== Data supplied

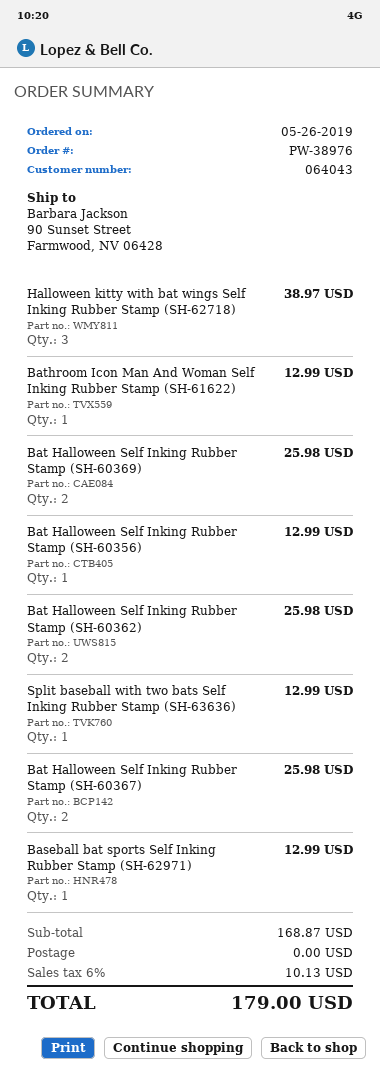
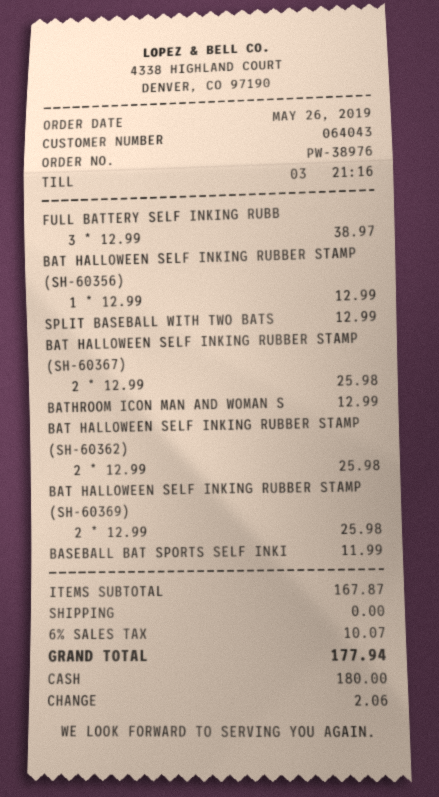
Halloween kitty with bat wings Self Inking Rubber Stamp (SH-62718): 3 for 38.97 -> none
Baseball bat sports Self Inking Rubber Stamp (SH-62971): 1 for 12.99 -> 1 for 11.99
FULL BATTERY SELF INKING RUBB: none -> 3 for 38.97
subtotal: 168.87 -> 167.87
tax: 6% = 10.13 -> 6% = 10.07
total: 179.00 -> 177.94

====

Your assignment:
Write out, word for word, the lines from the one containing "Baseball bat sports" through the end of the records, with no other lines.

Written answer:
Baseball bat sports Self Inking Rubber Stamp (SH-62971): 1 for 12.99 -> 1 for 11.99
FULL BATTERY SELF INKING RUBB: none -> 3 for 38.97
subtotal: 168.87 -> 167.87
tax: 6% = 10.13 -> 6% = 10.07
total: 179.00 -> 177.94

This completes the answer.